> [EXERCISE INSTRUCTIONS]:
Reproduce the entries in full and exactly. Pictures stay out.

(Version comparison data)
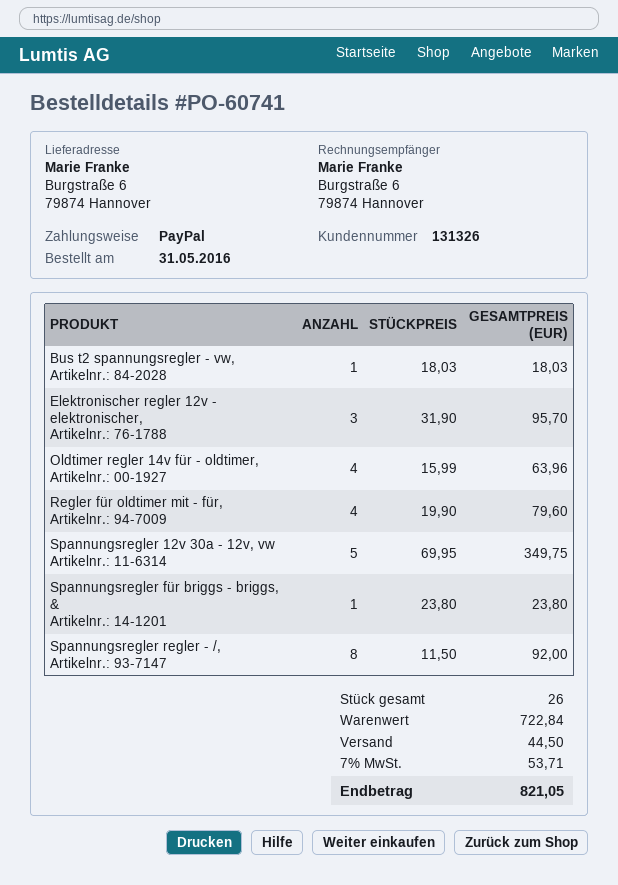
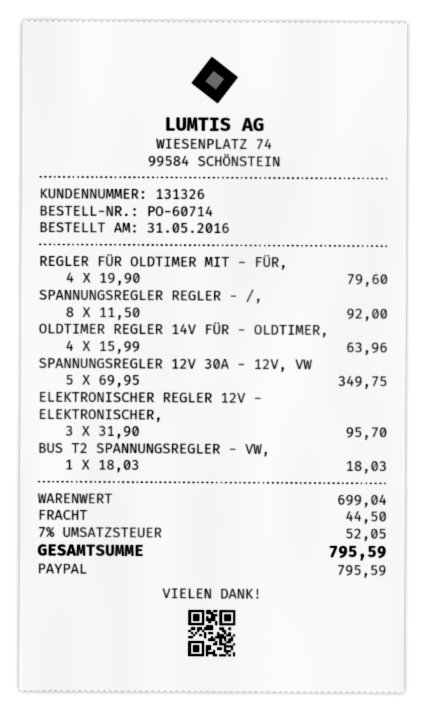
order number: PO-60741 -> PO-60714
Spannungsregler für briggs - briggs, &: 1 x 23.80 = 23.80 -> none
subtotal: 722.84 -> 699.04
tax: 7% = 53.71 -> 7% = 52.05
total: 821.05 -> 795.59

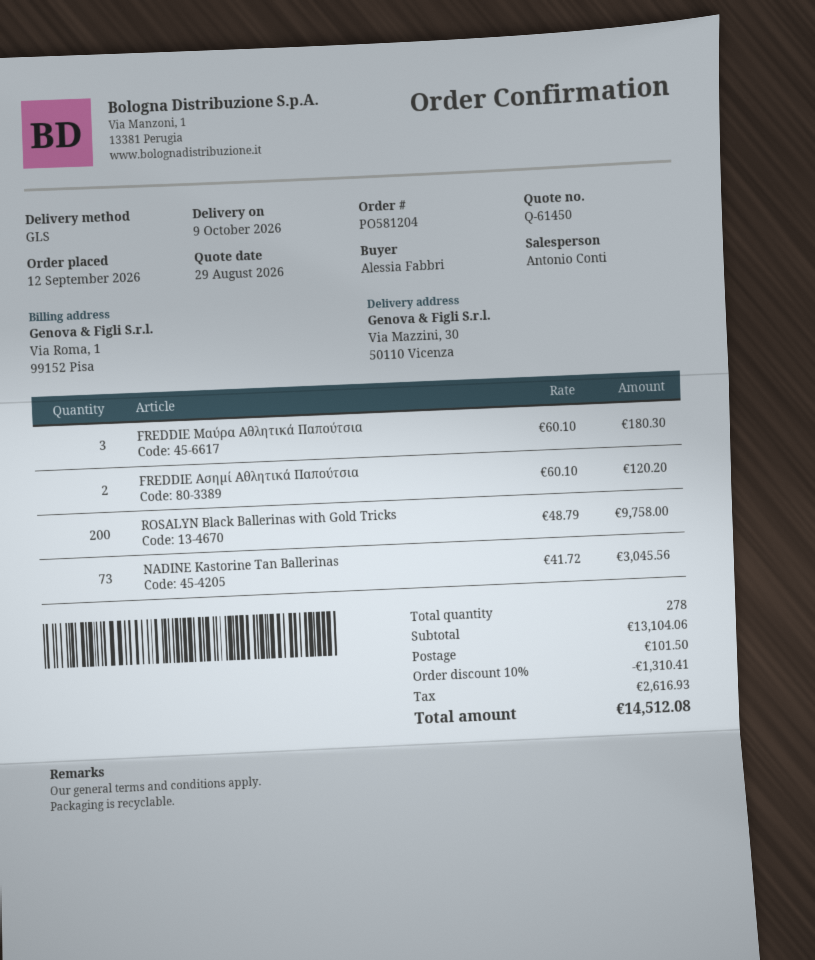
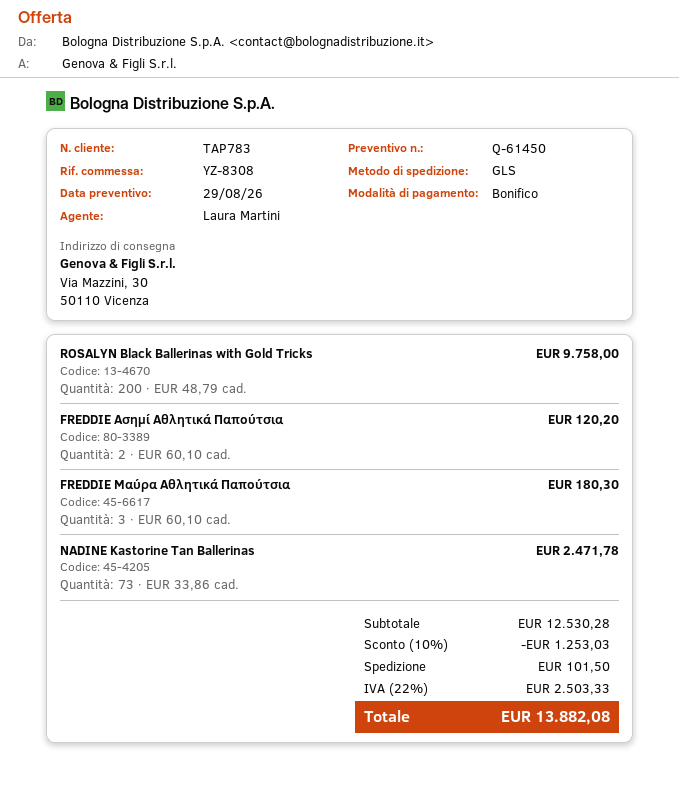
sales rep: Antonio Conti -> Laura Martini
NADINE Kastorine Tan Ballerinas: 73 x 41.72 = 3045.56 -> 73 x 33.86 = 2471.78
subtotal: 13104.06 -> 12530.28
discount: 10% = 1310.41 -> 10% = 1253.03
tax: 2616.93 -> 2503.33
total: 14512.08 -> 13882.08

> [REPLY TO THE EXERCISE]:
order number: PO-60741 -> PO-60714
Spannungsregler für briggs - briggs, &: 1 x 23.80 = 23.80 -> none
subtotal: 722.84 -> 699.04
tax: 7% = 53.71 -> 7% = 52.05
total: 821.05 -> 795.59

sales rep: Antonio Conti -> Laura Martini
NADINE Kastorine Tan Ballerinas: 73 x 41.72 = 3045.56 -> 73 x 33.86 = 2471.78
subtotal: 13104.06 -> 12530.28
discount: 10% = 1310.41 -> 10% = 1253.03
tax: 2616.93 -> 2503.33
total: 14512.08 -> 13882.08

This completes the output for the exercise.